At the same time, the supply of new professional talents has not kept up. In 2018, only 26,000 college graduates in the field of integrated circuits entered the integrated circuit industry.
In response to the growing gap in talent and the mismatch between training mechanisms, Zhongguancun Integrated Circuit Design Park and industry organizations jointly initiated the establishment of "Zhongguancun Core College" and related industry funds to support integrated circuit companies. By making full use of the resources of Haidian District, a talent-rich district, a bridge between colleges and enterprises for talent training and achievement transformation was built, and by cultivating compound talents in the field of integrated circuits, the construction and implementation of the "Core Fire" dual innovation platform was assisted.
"Our goal is to become a market-oriented resource service platform that supports integrated circuit design and upstream and downstream companies to grow bigger and stronger." IC Park chairman Miao Jun once publicly stated.
From planning and construction to its official opening, IC PARK has gone through five years of arduous preparation. Today, this 3.0 industrial park with a construction area of nearly 220,000 square meters has attracted a number of leading integrated circuit companies such as Bitmain, GigaDevice, Beijing Zhaoxin, and Weian Intelligent, as well as more than 30 upstream and downstream companies. IC PARK's output value in the field of integrated circuit design has accounted for 45% of the total output value of Beijing, and also has a 10% share nationwide.

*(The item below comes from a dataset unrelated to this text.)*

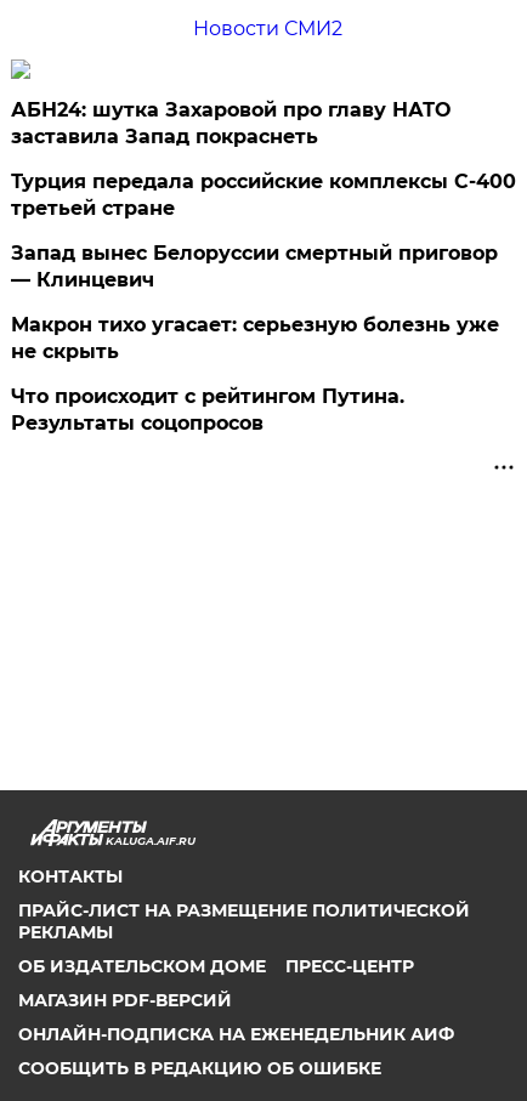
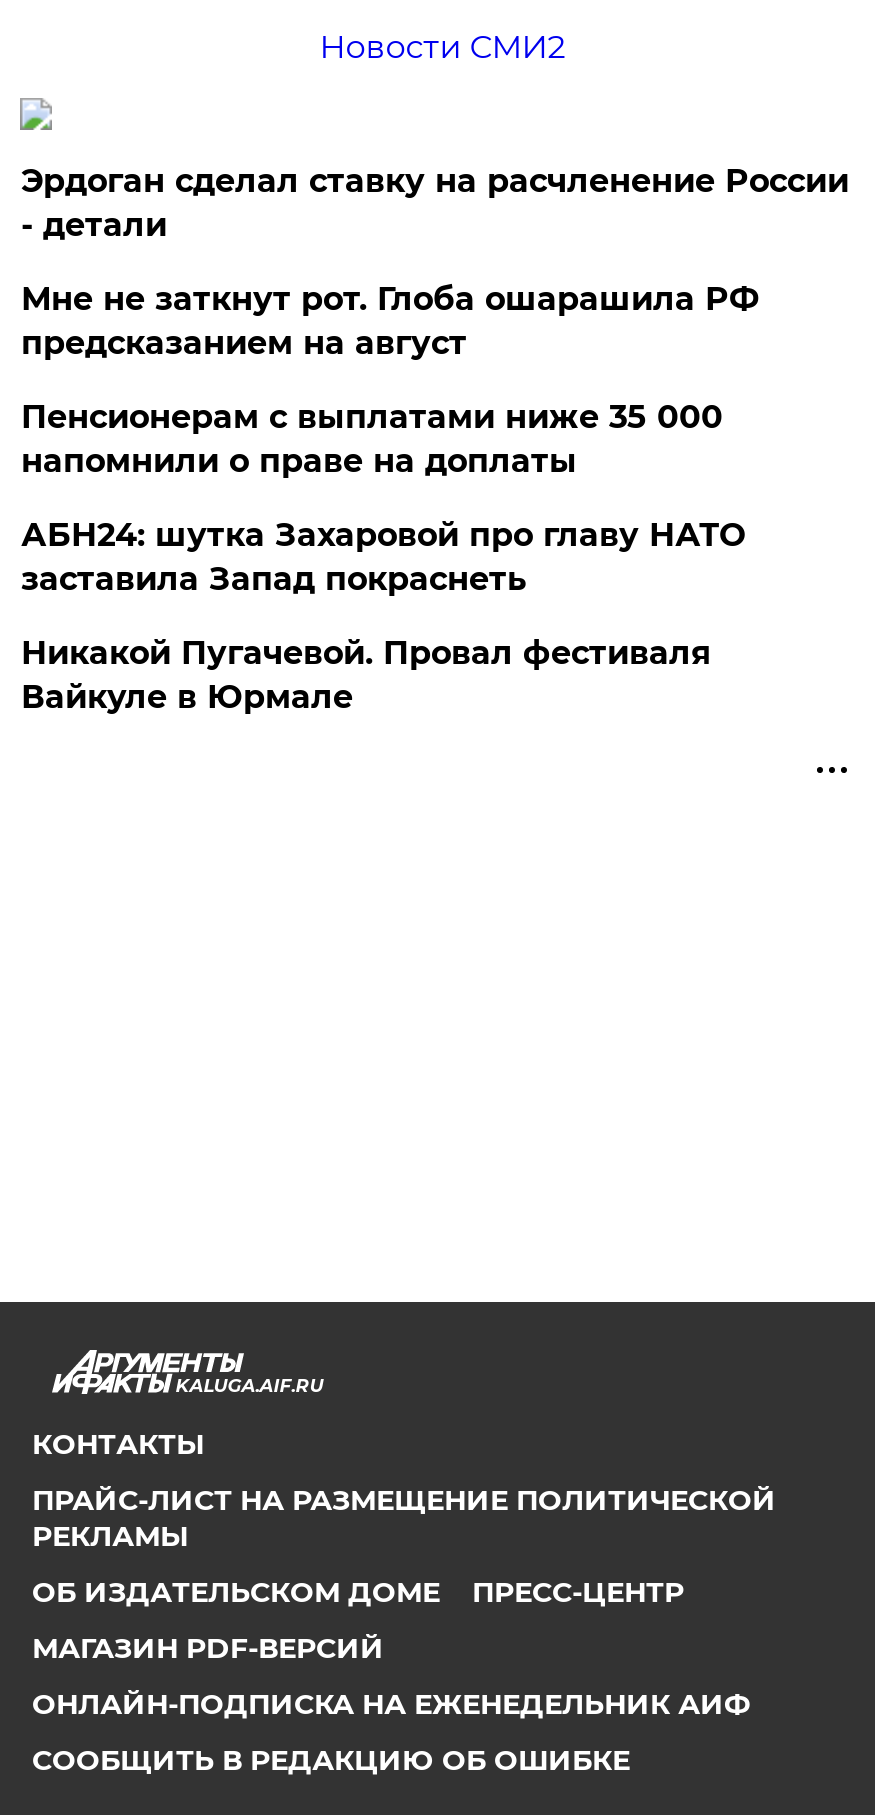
none -> [21,162,849,480] Эрдоган сделал ставку на расчленение России | - детали | Мне не заткнут рот. Глоба ошарашила РФ | предсказанием на август | Пенсионерам с выплатами ниже 35 000 | напомнили о праве на доплаты
moved [11,98,451,148] -> [21,516,745,598]: АБН24: шутка Захаровой про главу НАТО | заставила Запад покраснеть
[11,170,517,434] Турция передала российские комплексы С-400 | третьей стране | Запад вынес Белоруссии смертный приговор | — Клинцевич | Макрон тихо угасает: серьезную болезнь уже | не скрыть | Что происходит с рейтингом Путина. | Результаты соцопросов -> [21,634,711,716] Никакой Пугачевой. Провал фестиваля | Вайкуле в Юрмале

How can China break through the technological blockade and improve my country's independent chip R&D capabilities after experiencing the "bottleneck" of China's chips? How can China break through the technological blockade and improve my country's independent chip R&D capabilities? On September 11, the third "Core Beijing" Zhongguancun IC Industry Forum hosted by IC PARK will be held at the IC International Conference Center, where more than 500 IC elites from home and abroad will gather. They may have the answer to how the "core" story of China's Silicon Valley will develop.